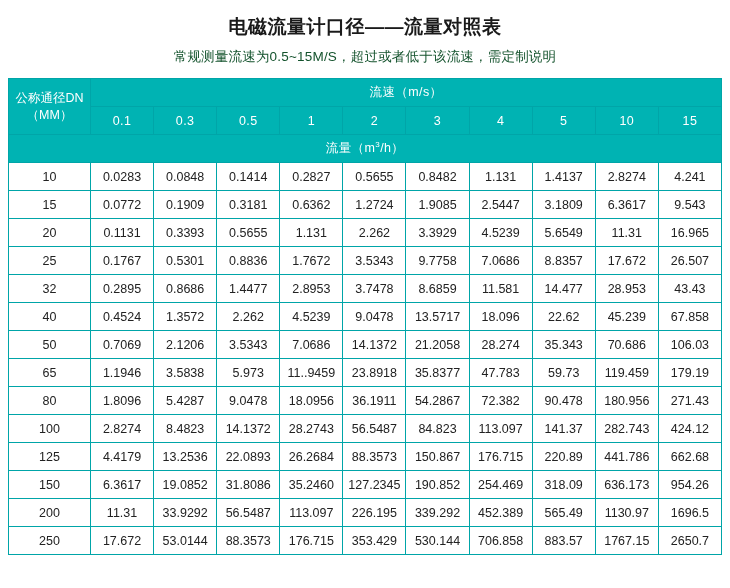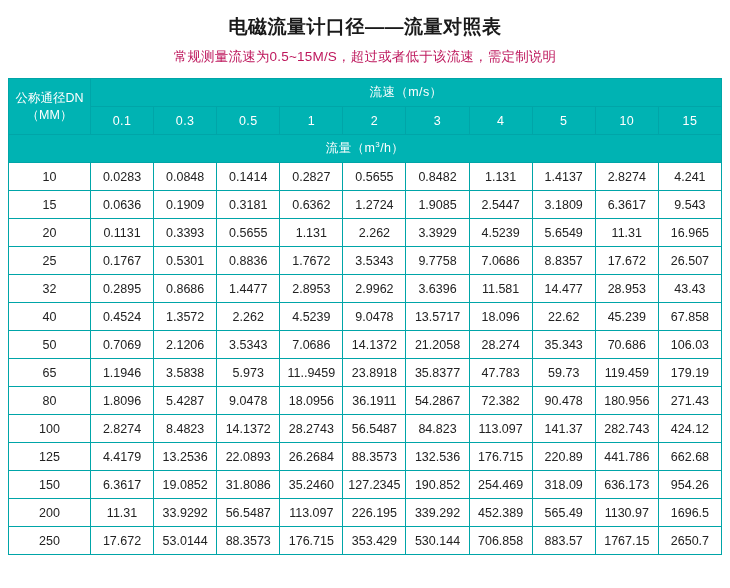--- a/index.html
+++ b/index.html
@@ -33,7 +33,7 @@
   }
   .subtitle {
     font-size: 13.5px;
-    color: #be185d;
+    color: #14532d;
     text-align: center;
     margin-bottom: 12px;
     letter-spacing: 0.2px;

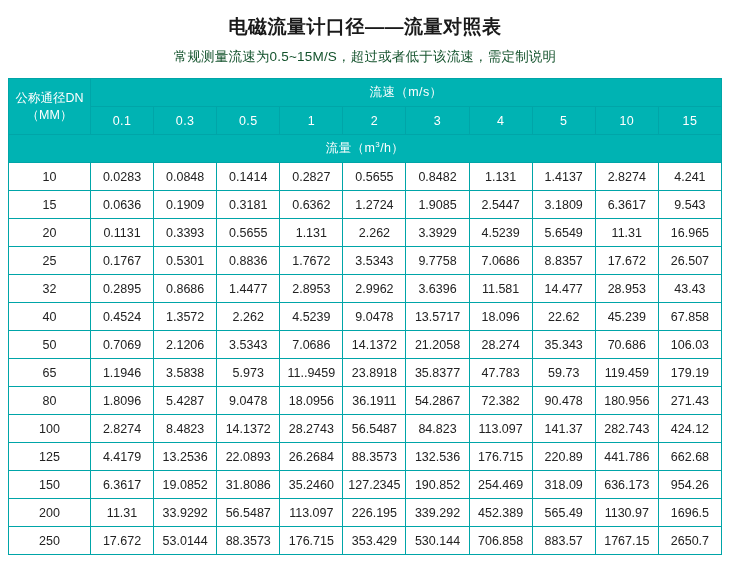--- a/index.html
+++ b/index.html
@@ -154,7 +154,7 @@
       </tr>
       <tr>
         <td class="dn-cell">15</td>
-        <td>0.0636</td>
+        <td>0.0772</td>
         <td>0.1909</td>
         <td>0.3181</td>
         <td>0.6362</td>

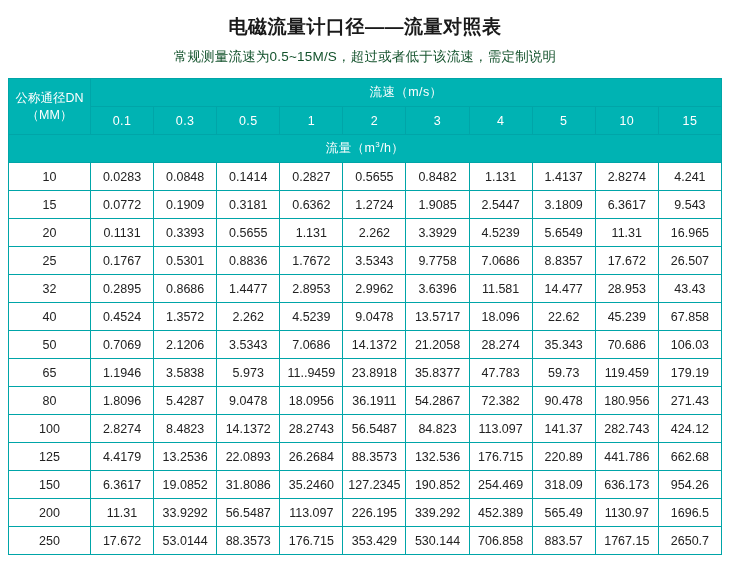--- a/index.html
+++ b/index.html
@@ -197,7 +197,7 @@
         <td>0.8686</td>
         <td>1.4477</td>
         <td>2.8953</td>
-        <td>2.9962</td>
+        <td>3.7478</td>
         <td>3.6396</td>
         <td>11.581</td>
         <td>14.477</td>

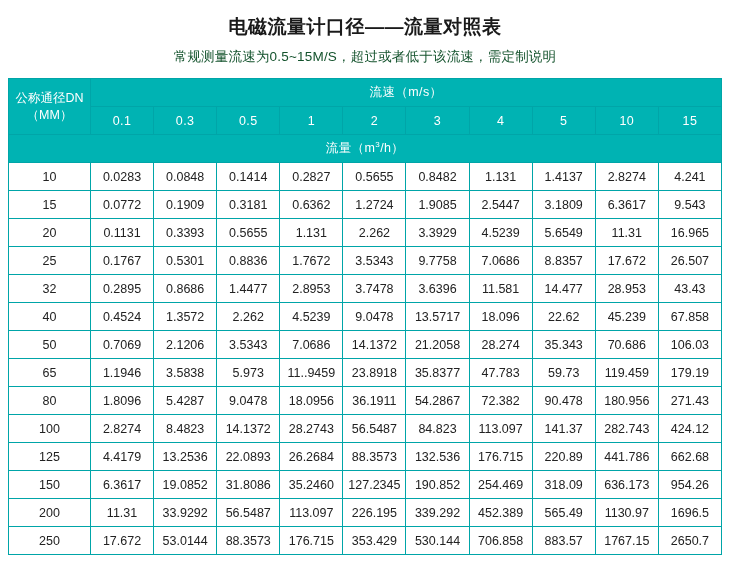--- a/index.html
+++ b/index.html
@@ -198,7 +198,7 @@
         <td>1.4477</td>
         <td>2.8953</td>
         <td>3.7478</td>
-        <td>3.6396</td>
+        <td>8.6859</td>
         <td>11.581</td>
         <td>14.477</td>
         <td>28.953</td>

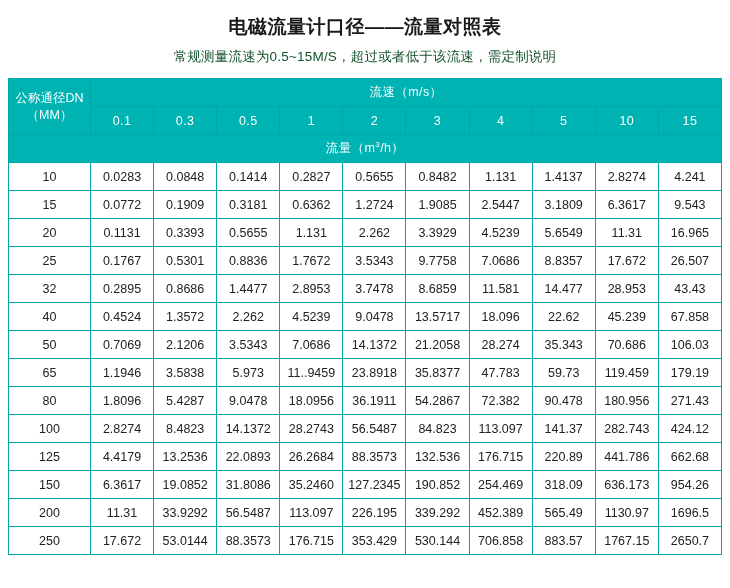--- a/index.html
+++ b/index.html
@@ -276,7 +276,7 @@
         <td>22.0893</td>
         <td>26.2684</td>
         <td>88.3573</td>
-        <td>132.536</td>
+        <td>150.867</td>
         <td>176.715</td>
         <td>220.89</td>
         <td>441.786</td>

---

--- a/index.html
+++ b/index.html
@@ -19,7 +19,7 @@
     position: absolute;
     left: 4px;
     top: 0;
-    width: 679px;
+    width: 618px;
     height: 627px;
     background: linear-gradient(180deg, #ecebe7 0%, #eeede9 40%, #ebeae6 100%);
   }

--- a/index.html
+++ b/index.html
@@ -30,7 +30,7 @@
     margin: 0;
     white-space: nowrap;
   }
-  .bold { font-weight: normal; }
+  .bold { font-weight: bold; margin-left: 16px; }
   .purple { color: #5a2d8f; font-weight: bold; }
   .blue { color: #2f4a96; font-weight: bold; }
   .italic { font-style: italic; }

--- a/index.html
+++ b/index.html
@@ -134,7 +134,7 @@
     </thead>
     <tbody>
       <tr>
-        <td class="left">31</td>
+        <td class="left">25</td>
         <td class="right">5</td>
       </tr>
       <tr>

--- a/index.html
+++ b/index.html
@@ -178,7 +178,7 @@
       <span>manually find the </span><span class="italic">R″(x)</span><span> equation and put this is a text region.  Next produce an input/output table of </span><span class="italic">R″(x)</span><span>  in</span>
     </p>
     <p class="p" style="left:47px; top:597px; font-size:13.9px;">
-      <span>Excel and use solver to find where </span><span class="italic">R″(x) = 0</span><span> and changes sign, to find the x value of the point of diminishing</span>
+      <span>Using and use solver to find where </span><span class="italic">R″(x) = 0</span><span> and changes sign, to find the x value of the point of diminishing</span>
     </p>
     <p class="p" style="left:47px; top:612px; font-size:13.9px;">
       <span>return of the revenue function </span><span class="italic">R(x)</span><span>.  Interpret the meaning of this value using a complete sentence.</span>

▶ What is being asked
From the entries above, pull out each line that includes "this".

▶ Response below
       <span>manually find the </span><span class="italic">R″(x)</span><span> equation and put this is a text region.  Next produce an input/output table of </span><span class="italic">R″(x)</span><span>  in</span>
       <span>return of the revenue function </span><span class="italic">R(x)</span><span>.  Interpret the meaning of this value using a complete sentence.</span>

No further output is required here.